## DATA LISTING
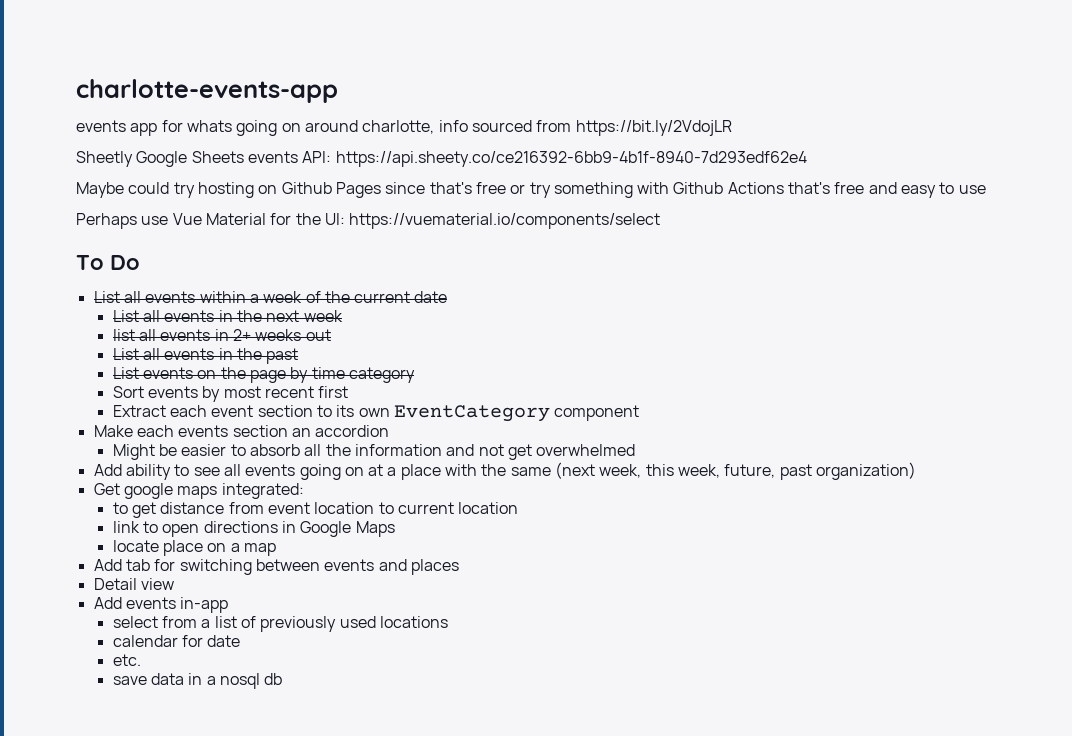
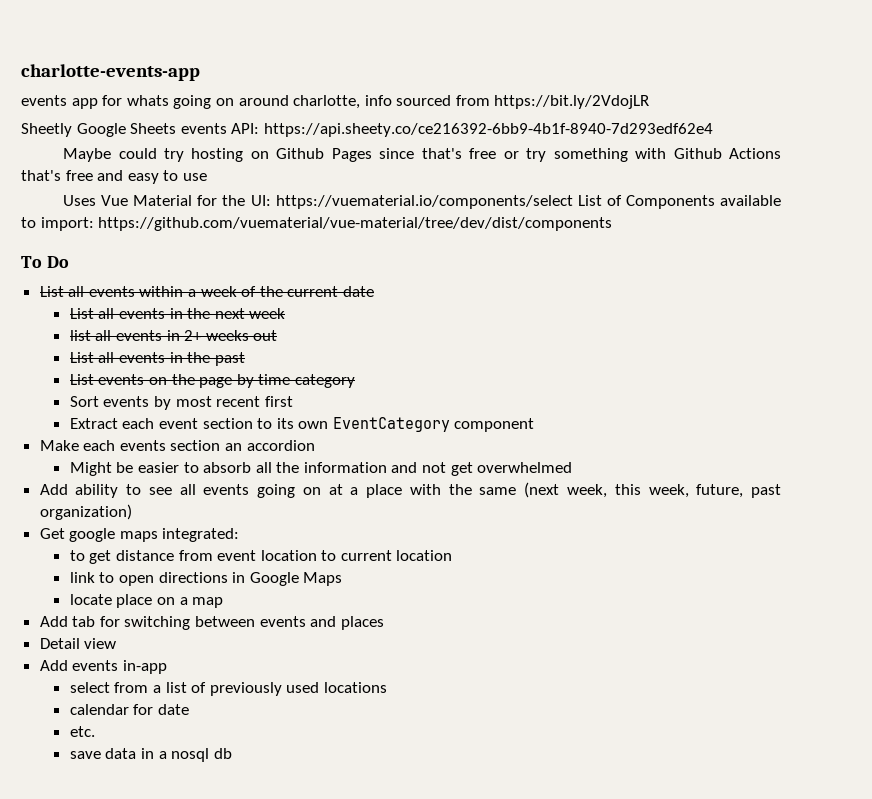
[76,213,169,229] Perhaps use -> [63,195,97,206] Uses
(661, 221) none -> [577,195,781,209] [21,217,613,231] List of Components available to import: https://github.com/vuematerial/vue-material/tree/dev/dist/components

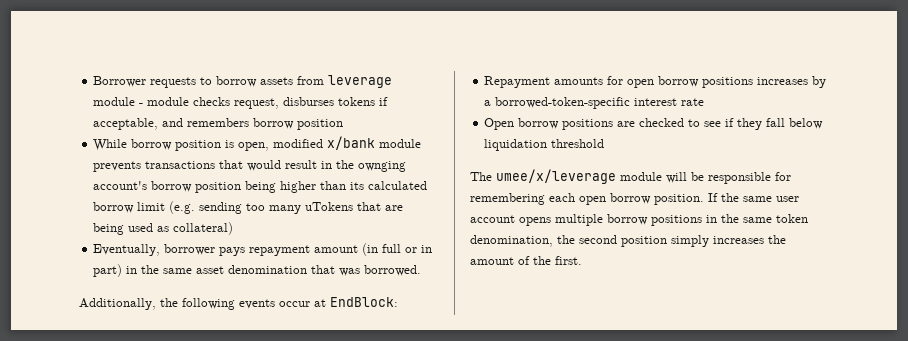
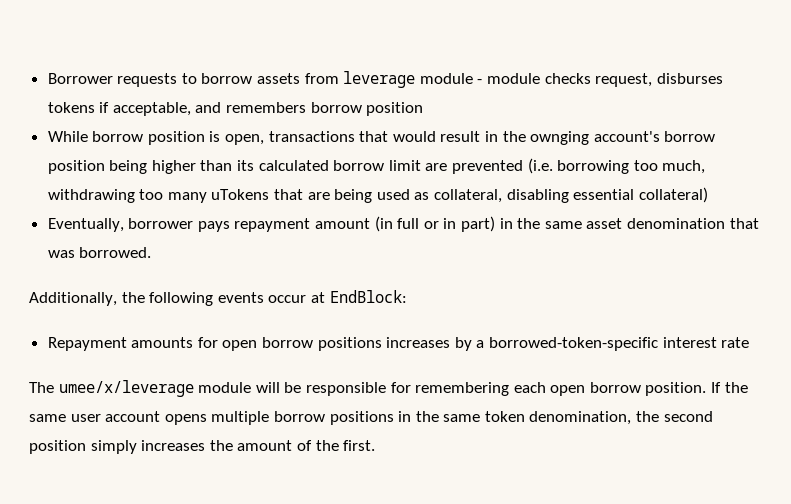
[273,136,422,150] [93,161,142,172] modified x/bank module prevents -> (265, 139) none
[169,201,243,214] (e.g. sending -> [425,158,706,174] [47,189,135,203] are prevented (i.e. borrowing too much, withdrawing
(170, 229) none -> [434,189,635,203] collateral, disabling essential
[484,118,824,130] [484,139,605,151] // Open borrow positions are checked to see if they fall below liquidation threshold -> (750, 342) none

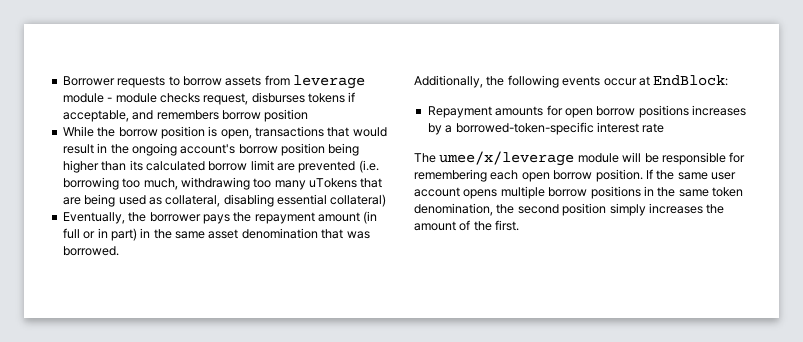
(88, 136) none -> [97,127,116,137] the
[530,131,590,145] ownging -> [131,143,177,156] ongoing
(124, 225) none -> [128,212,147,222] the
(230, 226) none -> [233,212,252,222] the

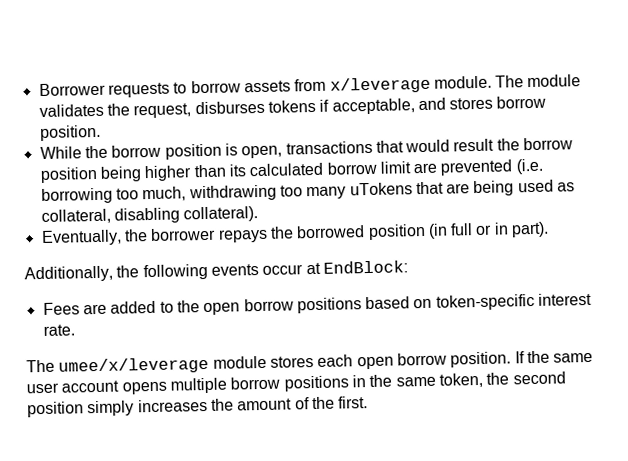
[293,75,365,89] [62,93,200,103] leverage module - module checks -> [329,74,582,94] [38,103,130,118] x/leverage module. The module validates the
[156,109,309,122] remembers borrow position -> [449,95,547,110] [39,124,101,142] stores borrow position.
[97,143,236,156] in the ongoing account's -> [496,138,520,151] the
[277,194,387,207] essential collateral) -> [183,206,259,223] collateral).
[202,211,378,224] [62,228,370,241] [62,246,119,256] pays the repayment amount (in full or in part) in the same asset denomination that was borrowed. -> [217,221,550,243] repays the borrowed position (in full or in part).
[427,105,746,118] [427,122,665,135] [414,151,746,166] [414,169,487,182] Repayment amounts for open borrow positions increases by a borrowed-token-specific interest rate // The umee/x/leverage module will be responsible for remembering -> [42,292,593,316] [42,324,75,336] [26,355,314,375] Fees are added to the open borrow positions based on token-specific interest rate. // The umee/x/leverage module stores
[712,187,743,197] [414,203,493,216] token denomination, -> [438,372,483,388] token,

## BRIEF
From the first line to the last, output the data exactly, without the pictures.

## WRITTEN RESPONSE
[76,213,169,229] Perhaps use -> [63,195,97,206] Uses
(661, 221) none -> [577,195,781,209] [21,217,613,231] List of Components available to import: https://github.com/vuematerial/vue-material/tree/dev/dist/components

[273,136,422,150] [93,161,142,172] modified x/bank module prevents -> (265, 139) none
[169,201,243,214] (e.g. sending -> [425,158,706,174] [47,189,135,203] are prevented (i.e. borrowing too much, withdrawing
(170, 229) none -> [434,189,635,203] collateral, disabling essential
[484,118,824,130] [484,139,605,151] // Open borrow positions are checked to see if they fall below liquidation threshold -> (750, 342) none

(88, 136) none -> [97,127,116,137] the
[530,131,590,145] ownging -> [131,143,177,156] ongoing
(124, 225) none -> [128,212,147,222] the
(230, 226) none -> [233,212,252,222] the

[293,75,365,89] [62,93,200,103] leverage module - module checks -> [329,74,582,94] [38,103,130,118] x/leverage module. The module validates the
[156,109,309,122] remembers borrow position -> [449,95,547,110] [39,124,101,142] stores borrow position.
[97,143,236,156] in the ongoing account's -> [496,138,520,151] the
[277,194,387,207] essential collateral) -> [183,206,259,223] collateral).
[202,211,378,224] [62,228,370,241] [62,246,119,256] pays the repayment amount (in full or in part) in the same asset denomination that was borrowed. -> [217,221,550,243] repays the borrowed position (in full or in part).
[427,105,746,118] [427,122,665,135] [414,151,746,166] [414,169,487,182] Repayment amounts for open borrow positions increases by a borrowed-token-specific interest rate // The umee/x/leverage module will be responsible for remembering -> [42,292,593,316] [42,324,75,336] [26,355,314,375] Fees are added to the open borrow positions based on token-specific interest rate. // The umee/x/leverage module stores
[712,187,743,197] [414,203,493,216] token denomination, -> [438,372,483,388] token,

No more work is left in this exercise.